Problem statement:
Look for the word "admin" in the records, and copy each line where it appears.

Supplied entries:

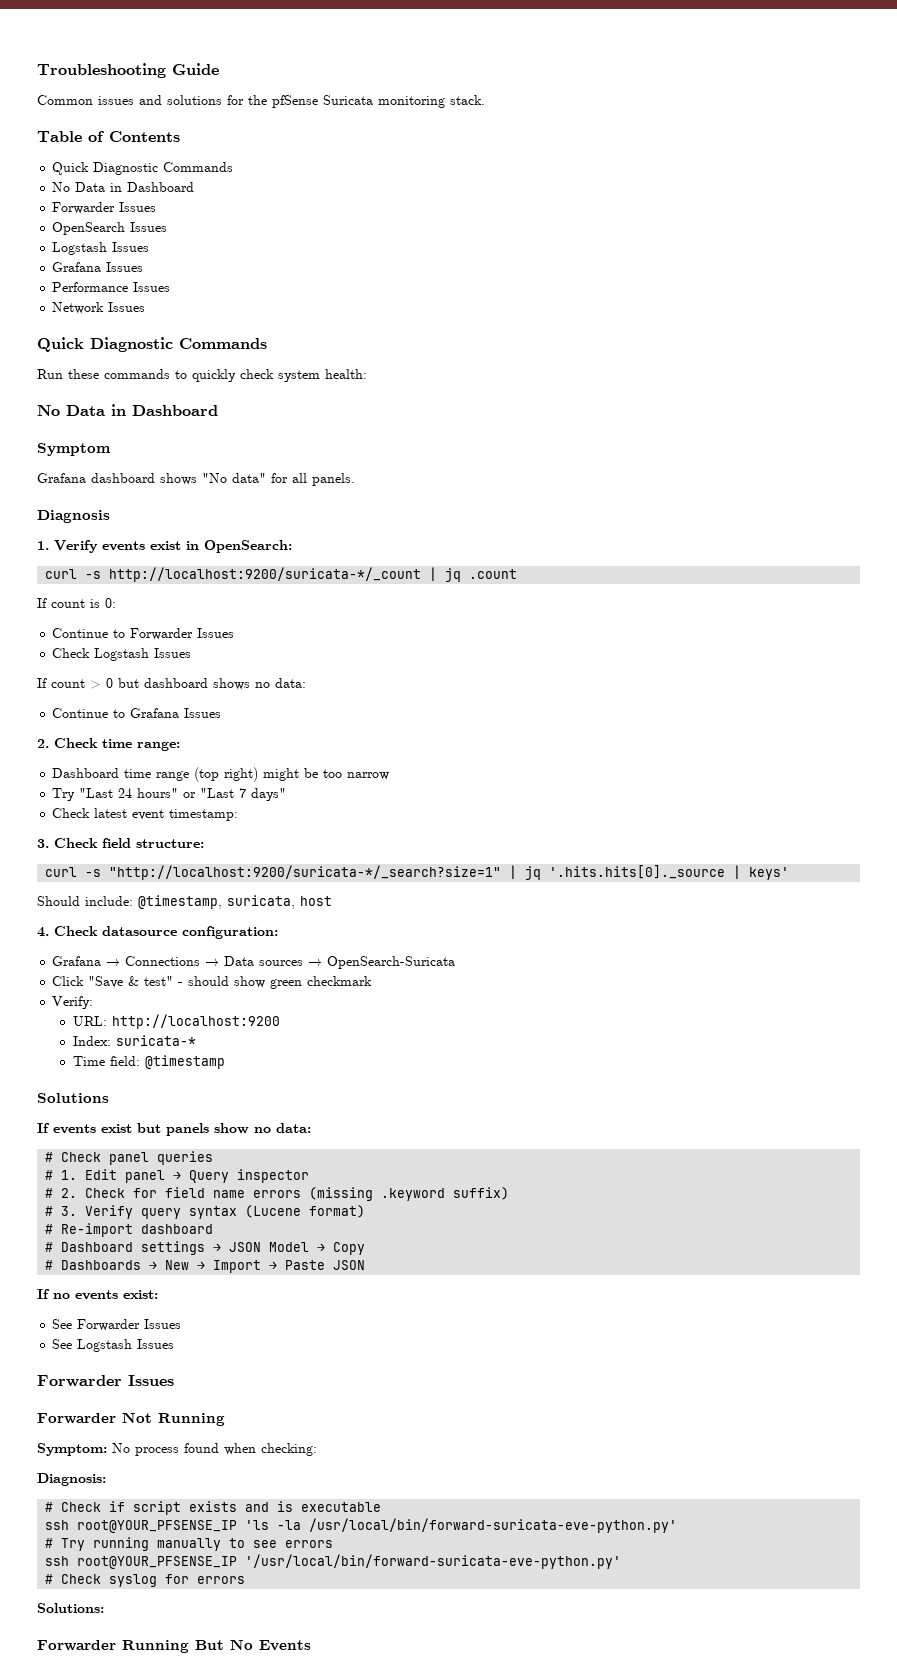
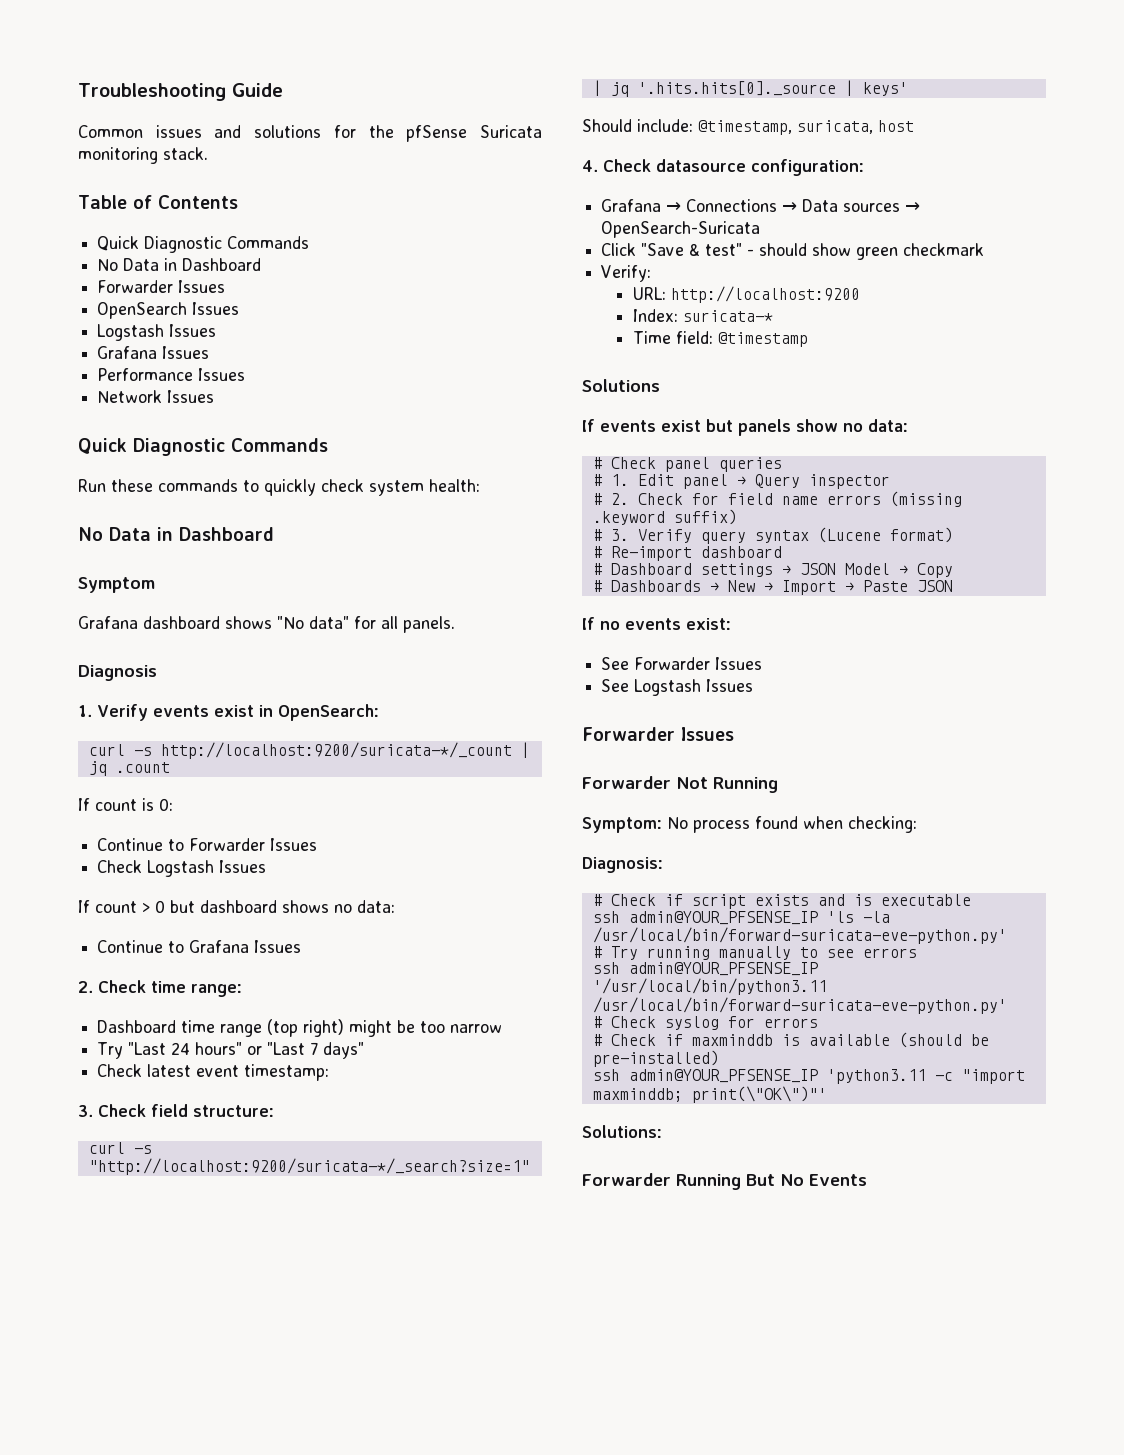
- ssh root@YOUR_PFSENSE_IP 'ls -la /usr/local/bin/forward-suricata-eve-python.py'
+ ssh admin@YOUR_PFSENSE_IP 'ls -la /usr/local/bin/forward-suricata-eve-python.py'
- ssh root@YOUR_PFSENSE_IP '/usr/local/bin/forward-suricata-eve-python.py'
+ ssh admin@YOUR_PFSENSE_IP '/usr/local/bin/python3.11 /usr/local/bin/forward-suricata-eve-python.py'
+ # Check if maxminddb is available (should be pre-installed)
+ ssh admin@YOUR_PFSENSE_IP 'python3.11 -c "import maxminddb; print(\"OK\")"'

Answer:
+ ssh admin@YOUR_PFSENSE_IP 'ls -la /usr/local/bin/forward-suricata-eve-python.py'
+ ssh admin@YOUR_PFSENSE_IP '/usr/local/bin/python3.11 /usr/local/bin/forward-suricata-eve-python.py'
+ ssh admin@YOUR_PFSENSE_IP 'python3.11 -c "import maxminddb; print(\"OK\")"'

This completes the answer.